= Healthcare in Hertfordshire =

Healthcare in Hertfordshire was the responsibility of the Herts Valleys, East, and North Hertfordshire clinical commissioning groups until July 2022.

==History==
From 1947 to 1965 NHS services in Hertfordshire were managed by the North-West Metropolitan, East Anglian and North-East Metropolitan regional hospital boards. In 1974 the boards were abolished and replaced by regional health authorities. Hertfordshire came under the North West Metropolitan RHA. Regions were reorganised in 1996 and Hertfordshire came under the North West Thames Regional Health Authority. Hertfordshire was one of the area health authorities, subdivided into four district health authorities: North, East, South West and North West. In 1993 the county was divided into three health authorities: East and North Hertfordshire; North West Hertfordshire; South West Hertfordshire. Regional health authorities were reorganised and renamed strategic health authorities in 2002. Hertfordshire was under Bedfordshire and Hertfordshire SHA. In 2006 regions were again reorganised and Hertfordshire came under NHS East of England until that was abolished in 2013. There was one primary care trust for the area.

==Commissioning==
In October 2017 the two CCGs decided that obese patients “will not get non‐urgent surgery until they reduce their weight” unless there are “exceptional circumstances” and Smokers would not be referred for non-urgent surgery “unless they have stopped smoking for eight weeks or more”. They also decided to reduce funding for In vitro fertilisation from three cycles to one for patients who meet the criteria; that female sterilisation will only be funded in exceptional circumstances; that gluten-free food will not be available on prescription for most patients who need it; and that over the counter medicines will no longer be prescribed except in exceptional circumstances.

Herts Valleys needs to save £45 million in 2017-18 to break even. East and North Hertfordshire needs to save £23 million.

==Sustainability and transformation plan==
The sustainability and transformation plan for the county includes both Hertfordshire and West Essex. It claims that the use of the hospital sector will be reduced and the use of community and primary care sector increased. There is no clear account of how the problems with local hospitals are to be tackled. Paul Burstow was appointed to chair the partnership in November 2018.

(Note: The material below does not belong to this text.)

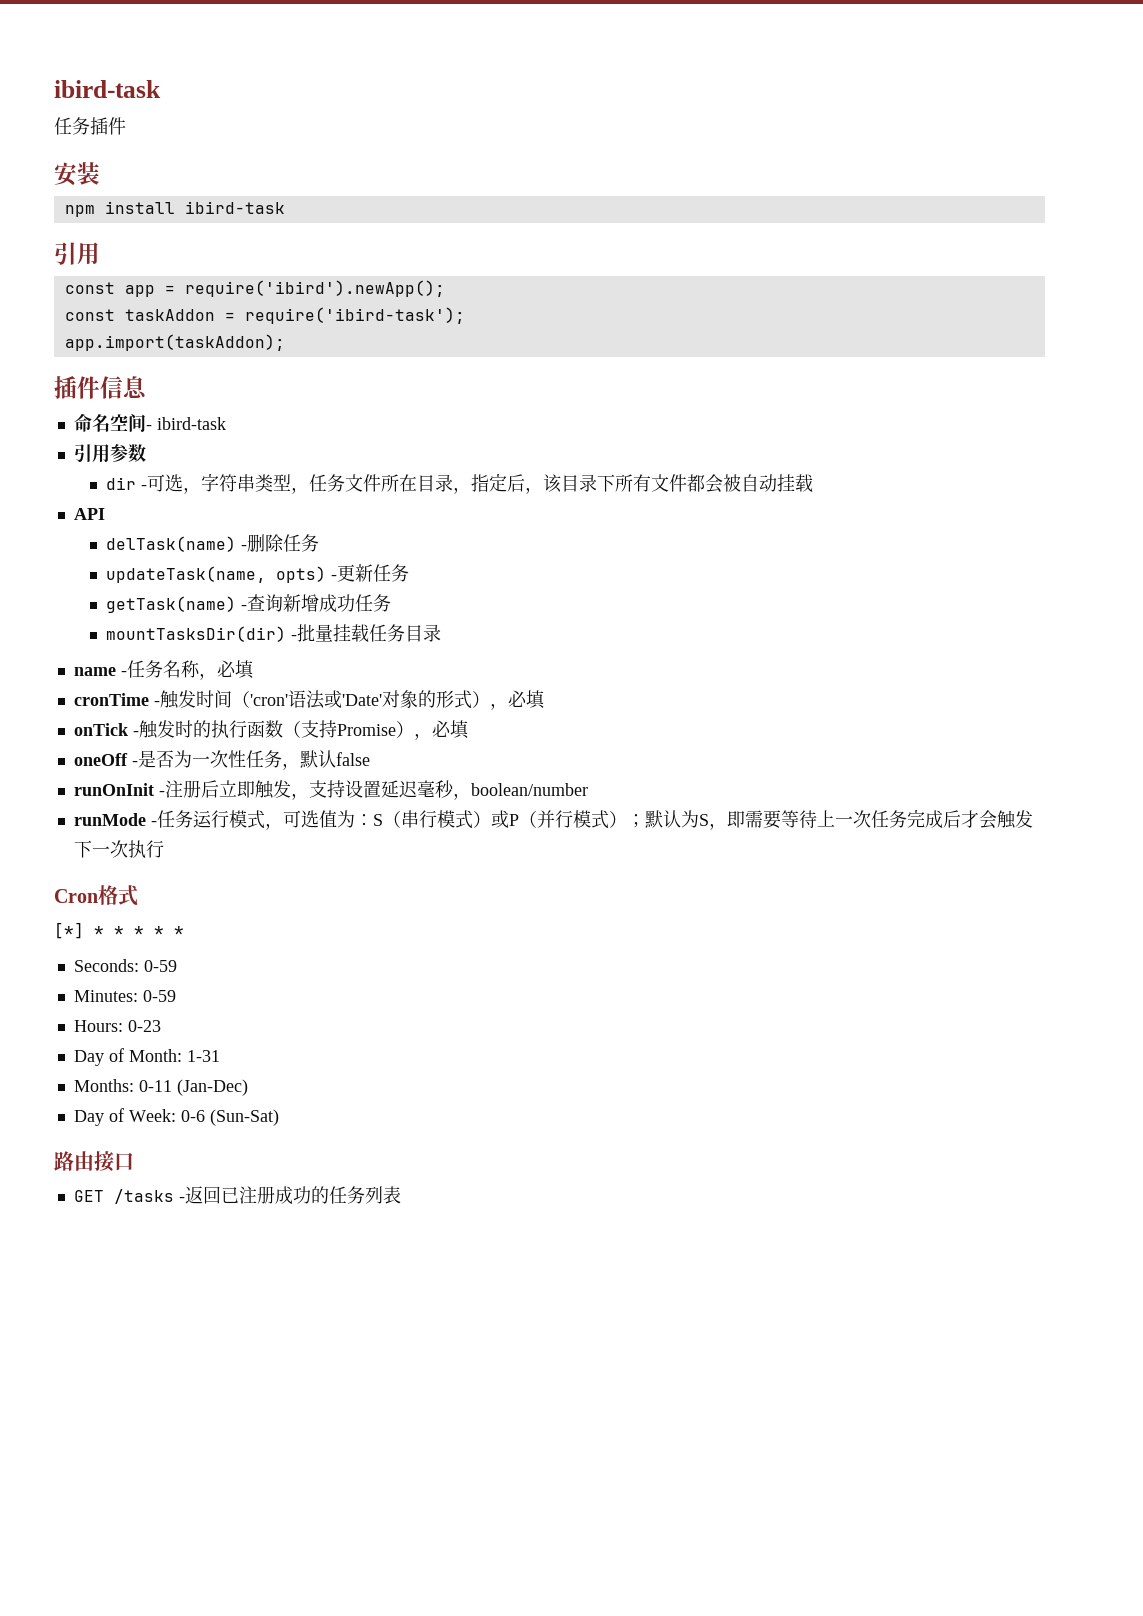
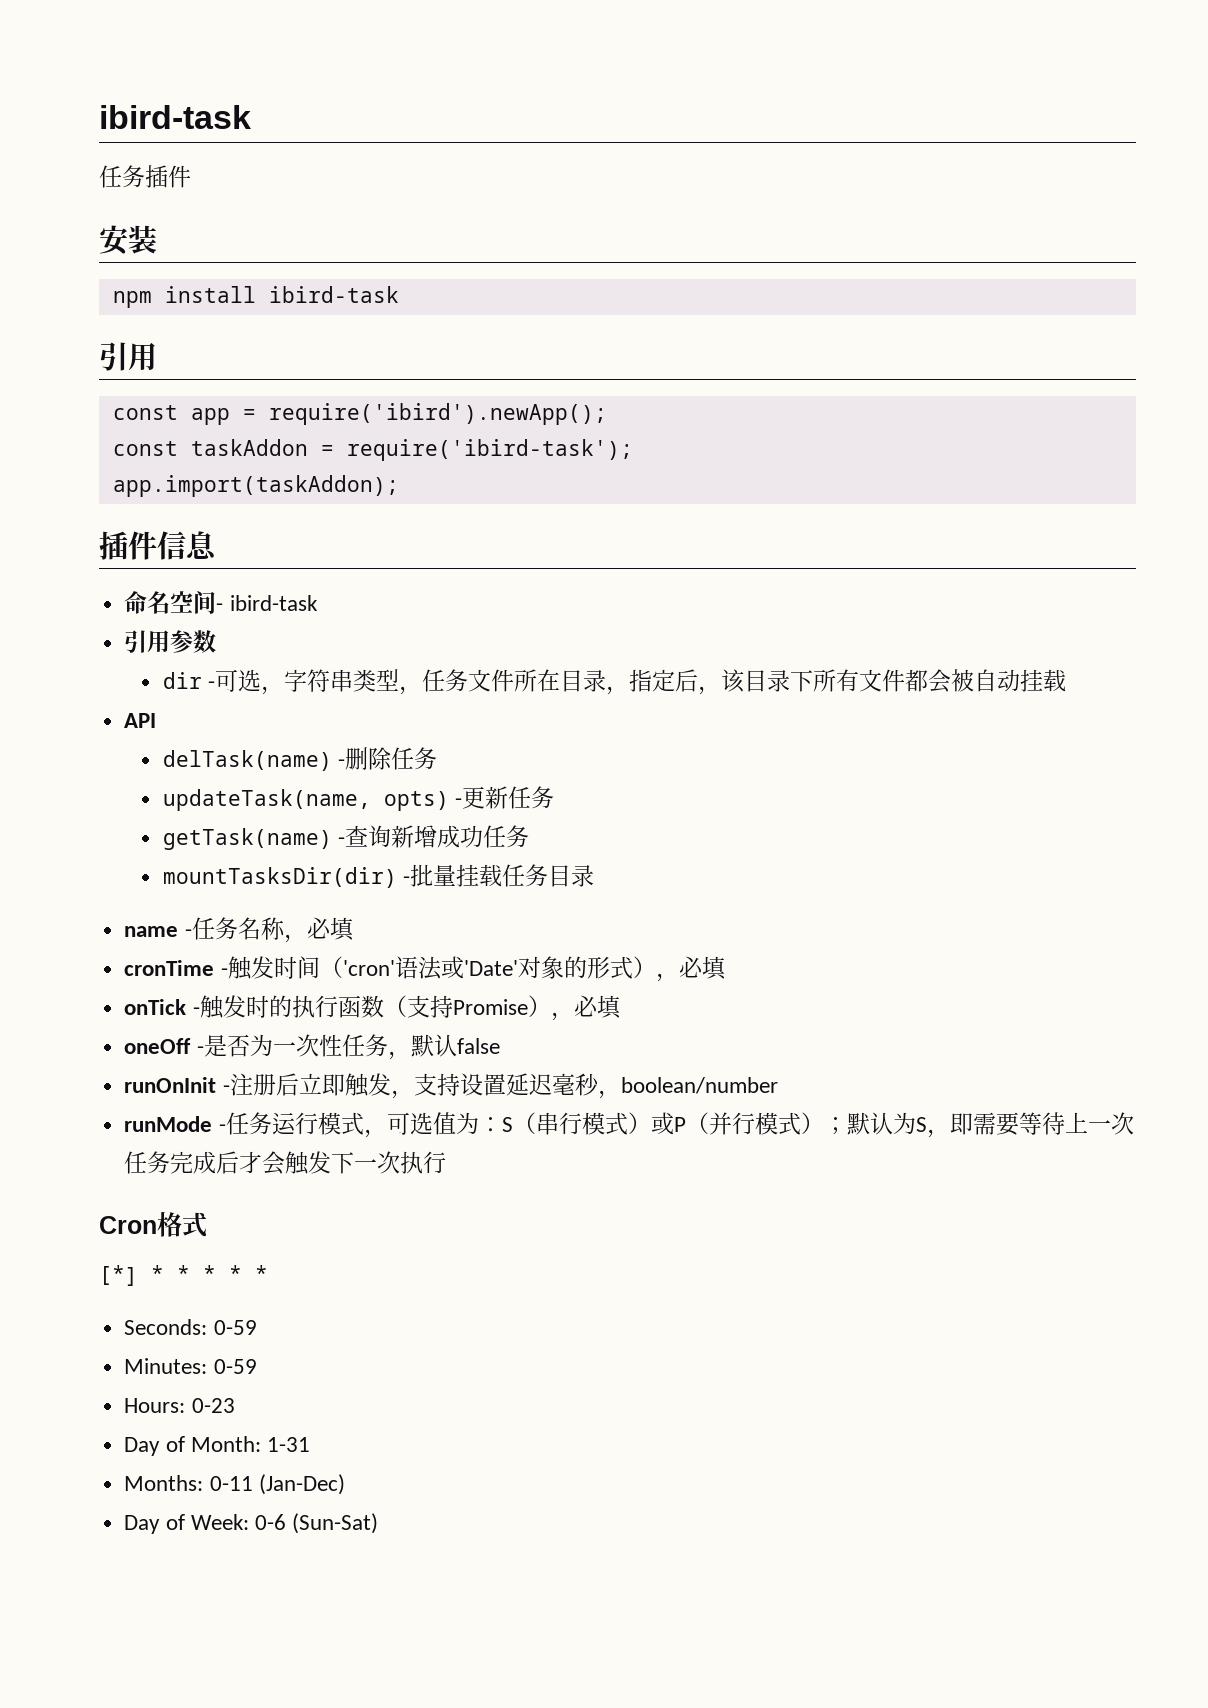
- 路由接口
- GET /tasks -返回已注册成功的任务列表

==Primary and community care==
Primary and community care services are provided by Hertfordshire Community NHS Trust.

==Acute care==
The main providers of NHS acute hospital care in the county are West Hertfordshire Teaching Hospitals NHS Trust and East and North Hertfordshire Teaching NHS Trust. Ambulance services are provided by East of England Ambulance Service. There has been longstanding criticism of hospital facilities in the area. In 2019 West Herts 21st Century Hospital Solution, a local campaign group engaged BDP Healthcare to produce plans for a new acute general hospital in West Hertfordshire. They say this would be “financially feasible and far preferable to existing plans to carry out piecemeal repairs”, but NHS managers say this option vastly exceeds the funding threshold, and they propose to apply for £350 million of central government funding for “significant investment” at Watford General Hospital, upgrades to surgery facilities at St Albans City Hospital and the consolidation of Hemel Hempstead Hospital.

==Mental health==
NHS Mental Health services are provided by Hertfordshire Partnership University NHS Foundation Trust.